The pots clanged over the warm electric stove. The plates were set on the dining table. The TV played a heavenly rendition of “Awit ng Paghahangad.” And a mother who stewed the coconut milk in a pan, making suman (rice cake), invited us for a savory breakfast over shared food.

Quite a typical Sunday it seemed, but we were not blood-related and we were not in the Philippines. The one who cooked wasn’t my mother, and the one who sat across from me at the dining table wasn’t my sister. Yet we shared the same longing for a taste of home, and, maybe, of family, too.

We were all “kabayan” (fellow Filipinos) living on the same floor at the institution that granted us our accommodation and where we taught as immigrant secondary teachers in Kuala Lumpur, Malaysia.

Days before Sunday, we had already planned to make suman to satisfy our sweet tooth. Maybe this runs in the Filipino DNA?

I bought the malagkit rice, called nasi pulut in Bahasa Melayu. One of my co-teachers bought the coconut milk or santan in Malay, and Ms. J, often called “mother” by my co-teachers, offered to prepare the rice cake.

It’s not a surprise that she’s called mother at work by most Filipino co-teachers because she personifies a nanay. Not only that. She, like most of the immigrant workers here in Malaysia, shares the same trope in life: left the homeland in pursuit of providing a better life for the family in the Philippines.

She works hard to sustain and provide for her children, who are studying nursing and microbiology at big universities in Metro Manila. She dreams of having a nurse and a doctor soon, when her kids finish their degrees. Just like any overseas Filipino worker and parent, she takes pride in her children, especially in how she shares her own challenges in just making sure to pay for their school fees. I could imagine my father, a seafarer, feeling the same when I was a student.

After my morning run, on my way back to my room, Ms. J greeted me with a wide smile. “Ga, nagluto na ako ng suman. Kain tayo. (I’ve cooked the rice cake. Let’s eat.)” And so we did.

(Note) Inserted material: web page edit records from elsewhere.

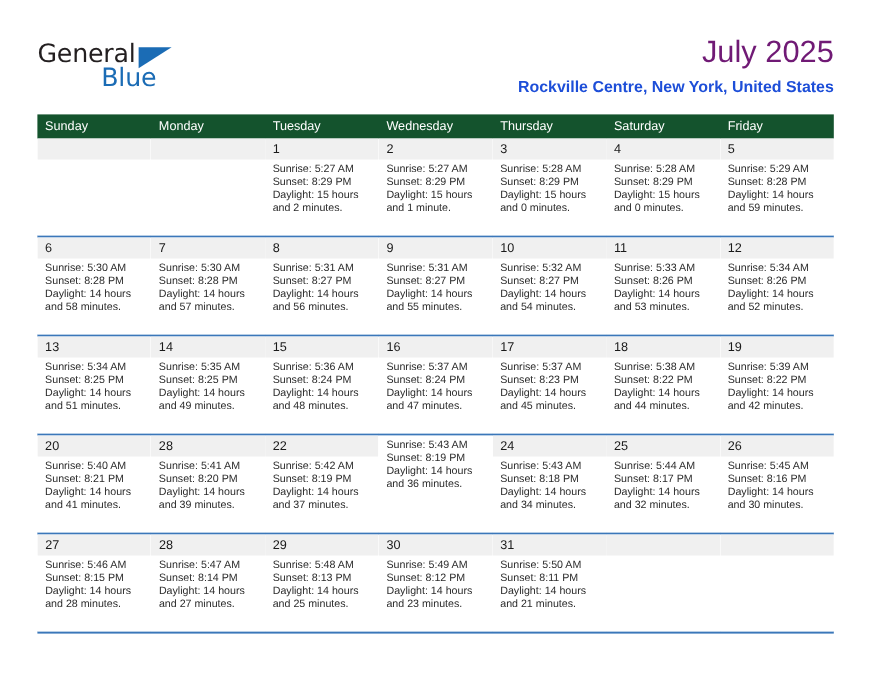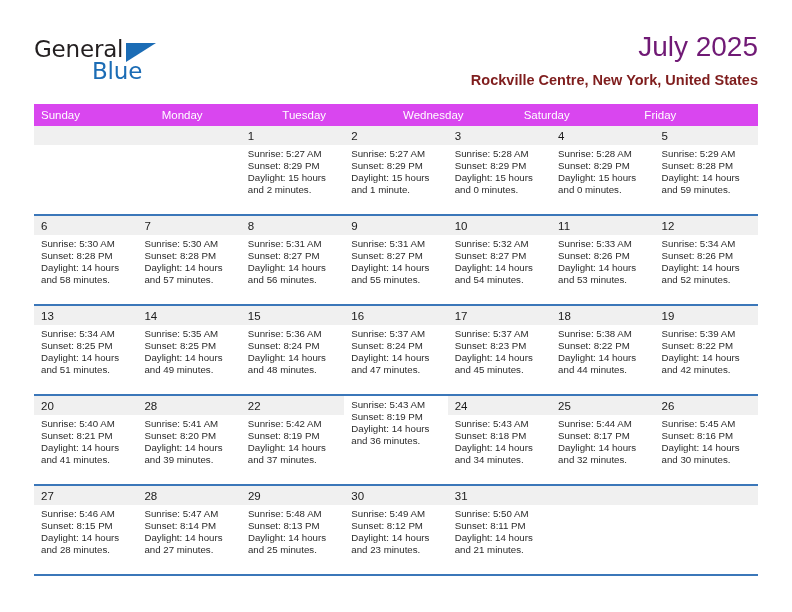--- a/index.html
+++ b/index.html
@@ -72,35 +72,35 @@
   .cal-title {
     font-size: 28px;
     color: #701a75;
     line-height: 34px;
     white-space: nowrap;
   }
   .cal-subtitle {
     margin-top: 7px;
     font-size: 14.5px;
     font-weight: bold;
-    color: #7f1d1d;
+    color: #1d4ed8;
     line-height: 18px;
     white-space: nowrap;
   }
 
   
   .calendar {
     position: absolute;
     left: 34px;
     top: 104px;
     width: 724px;
   }
   .weekdays {
     display: flex;
-    background: #d946ef;
+    background: #14532d;
     height: 22px;
   }
   .weekday {
     flex: 1 1 0;
     color: #ffffff;
     font-size: 11.5px;
     line-height: 22px;
     padding-left: 7px;
     box-sizing: border-box;
     overflow: hidden;
@@ -166,20 +166,21 @@
 
   </div>
 
   <div class="calendar">
 
     <div class="weekdays">
       <div class="weekday">Sunday</div>
       <div class="weekday">Monday</div>
       <div class="weekday">Tuesday</div>
       <div class="weekday">Wednesday</div>
+      <div class="weekday">Thursday</div>
       <div class="weekday">Saturday</div>
       <div class="weekday">Friday</div>
     </div>
 
     <div class="week">
       <div class="day empty">
         <div class="day-num-band"><span class="day-num"></span></div>
         <div class="day-info">
           <div></div>
           <div></div>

As she laid the tray of the suman topped with latik (syrup) on the table, my co-teacher and I swarmed like giddy kids, waiting to be fed. When I saw the tray, I did not expect how huge the serving was. “Andami, ano ‘to Buwan ng Wika? (This is a lot, what is this, National Language Month?)” I jested, which sent her cackling. Her laugh echoed through the entire residence hall. She hushed herself immediately. Ms. J is vivacious and she reminds me of my aunties back in the Philippines. I personally don’t mind such noise because I grew up with it. In the Philippines, we believe in intentionally making noise to drive bad spirits away. Magsaba-saba aron dili taw-an ang lugar. (Let’s make noise so this place won’t be haunted.)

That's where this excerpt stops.